Rassurez-vous, l’épilogue est heureux car tous perdent brutalement leurs pouvoirs. Un matin ils se réveillent et réalisent que malgré leurs effort ils n’arriveront jamais complètement à rendre le sourire à l’enfant. C’est facile de se prendre pour un super-héros vous savez. Il suffit pour cela de négliger l’histoire de l’enfant, sa famille, son environnement en imposant un nouveau système éducatif que j’apparente personnellement plus à un système d’enfermement : sur soi et sur l’extérieur. Comment ne pas se sentir meilleur face à un parent condamné par jugement ou volontairement abandonnant ?
J’ai été tentée de croire durant ma carrière d’avoir fait mieux que ces parents absents, mais il y avait 8 personnes pour prendre mon relai. Seule, aurai-je mérité mes super-pouvoirs ? Non, j’aurais fini pas élever la voix et ma personnalité lissée se serait craquelée. Parce que ces enfants habitués dès le plus jeune âge au système connaissent déjà vos limites et savent que vous êtes nombreux à vous relayer. Ils ont affaire à des adultes recouverts d’un vernis incolore qui répriment partiellement leurs émotions.

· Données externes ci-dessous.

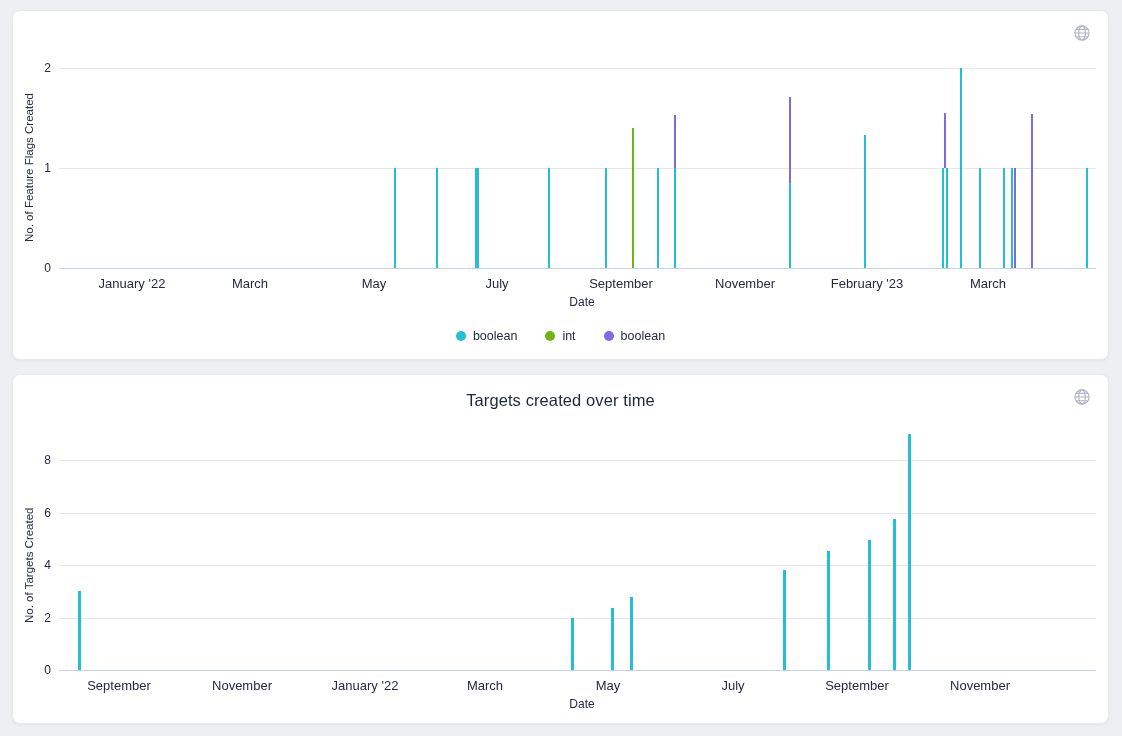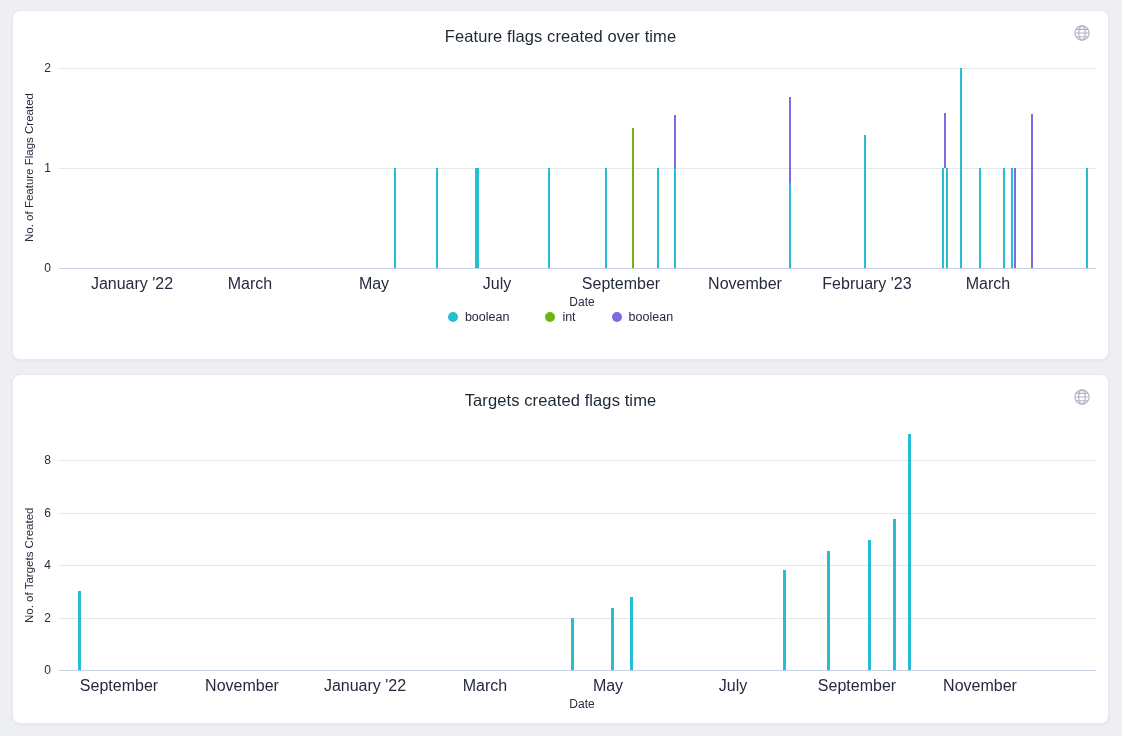"Feature flags created over time" h2.chart-title { html: <h2>Feature flags created over time</h2> -> none }
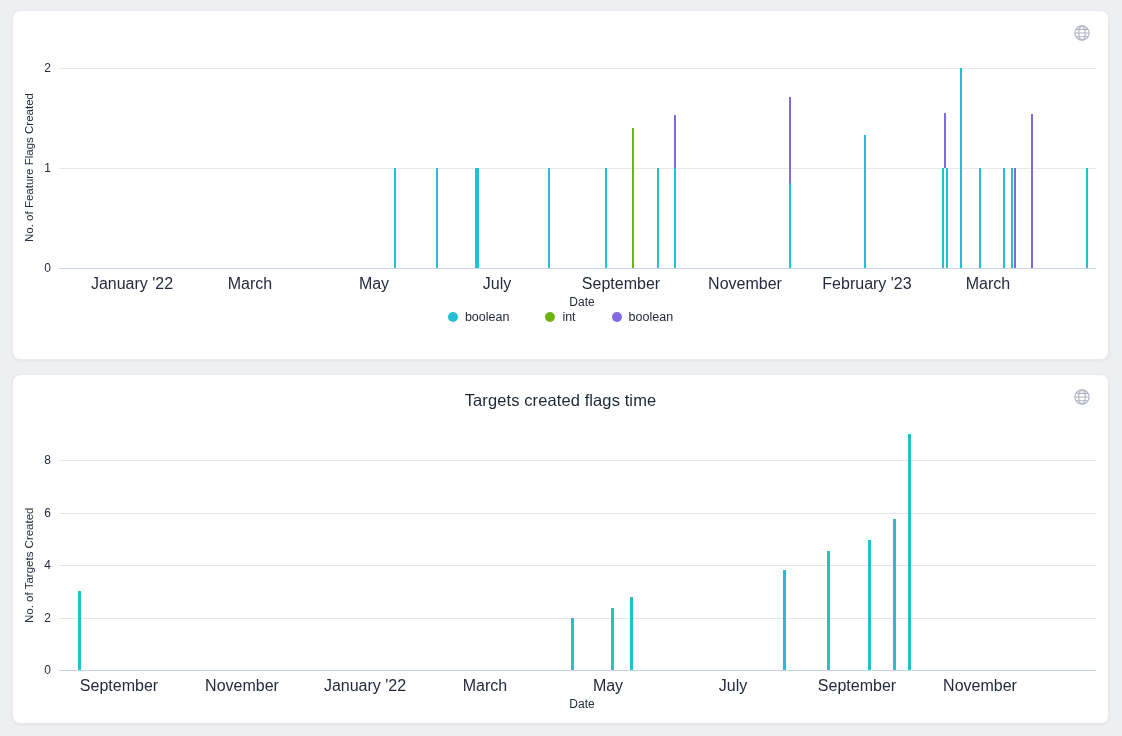"January '22" .x-tick { font-size: 16px -> 13px }
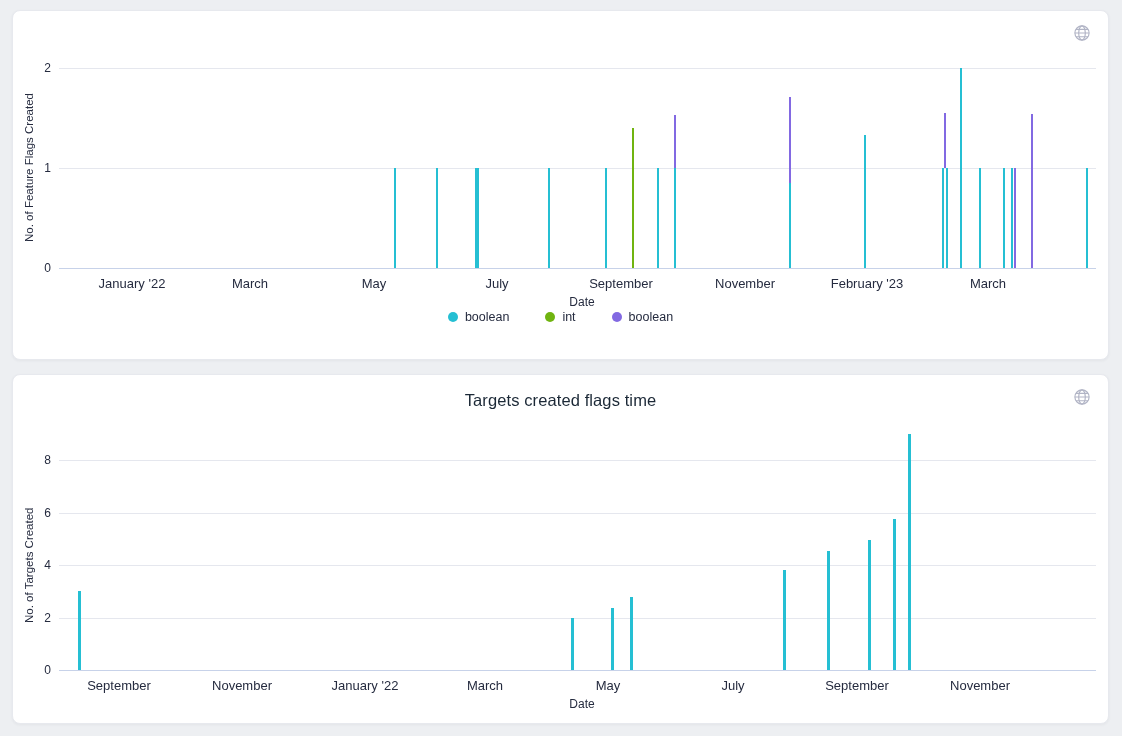"boolean" .legend { gap: 36px -> 28px; top: 298px -> 317px }
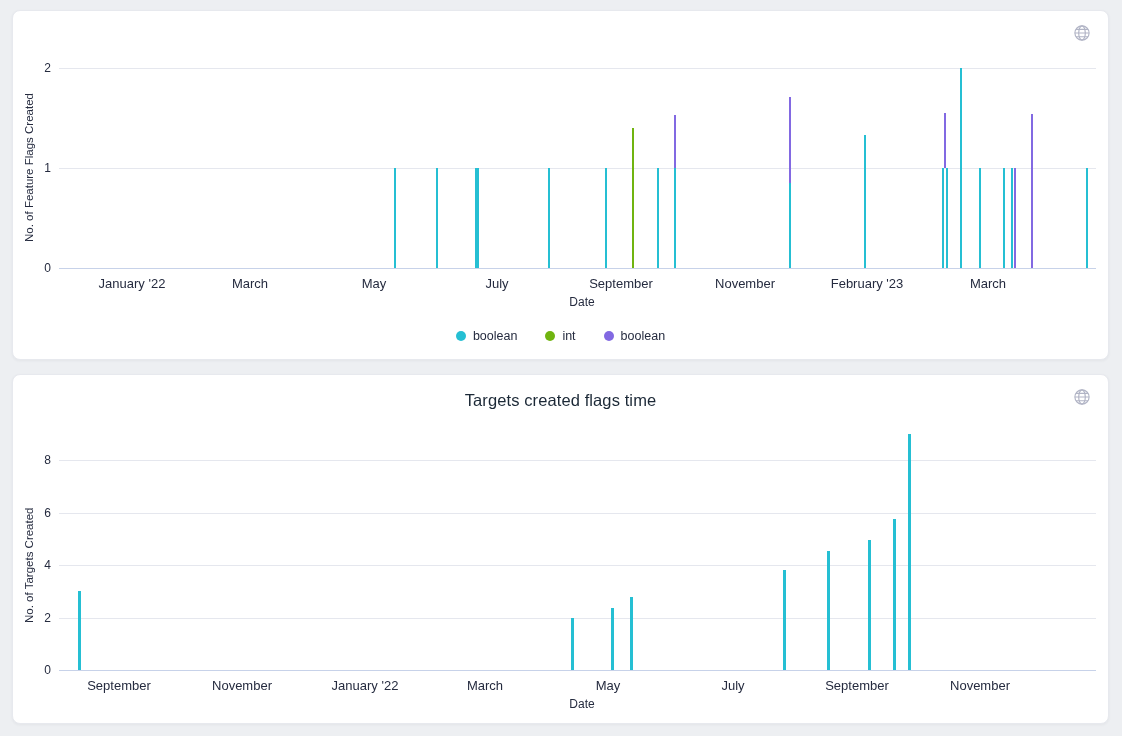"Targets created flags time" h2.chart-title { text: flags -> over }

Un parent, c’est un être humain qui se livre à 100%. Que ce soit en bien ou parfois de travers. Une maternante c’est un être humain qui se livre à 60%. L’enfant n’est pas dupe. Il est lui aussi doté de supers pouvoirs et mesure les émotions qui couvent sous le coeur du héros lambda. Mais ses pouvoirs s’arrêtent là car il ne saisit pourquoi là où son ou ses parents – ont failli, 15 personnes sont nécessaires pour réussir. Ses parents sont-ils des zéros. Il teste alors les super-héros et lorsqu’il trouve la faille alors il réalise qu’ils sont de piètres humains garants durant 8 heures seulement de super-pouvoirs. Mais ce n’est pas un simulacre de « bien-agir » qui répare ses blessures. L’enfant a également besoin de s’affronter à de vrais individus qui se livrent à 100% ! Il va les trouver : ce sont les autres enfants qui l’accompagne dans son séjour au sein de la planète Krypton.
Vous pouvez agir de la même manière, trouver le mobilier adéquat, prendre en charge chaque enfant dans un ordre précis, accorder vos violons sur la musique de vos super pouvoirs, être 6 ou 20 professionnels… il y a quelqu’un que vous ne pourrez jamais modeler selon un idéal et qui est différent à chaque fois : c’est l’enfant.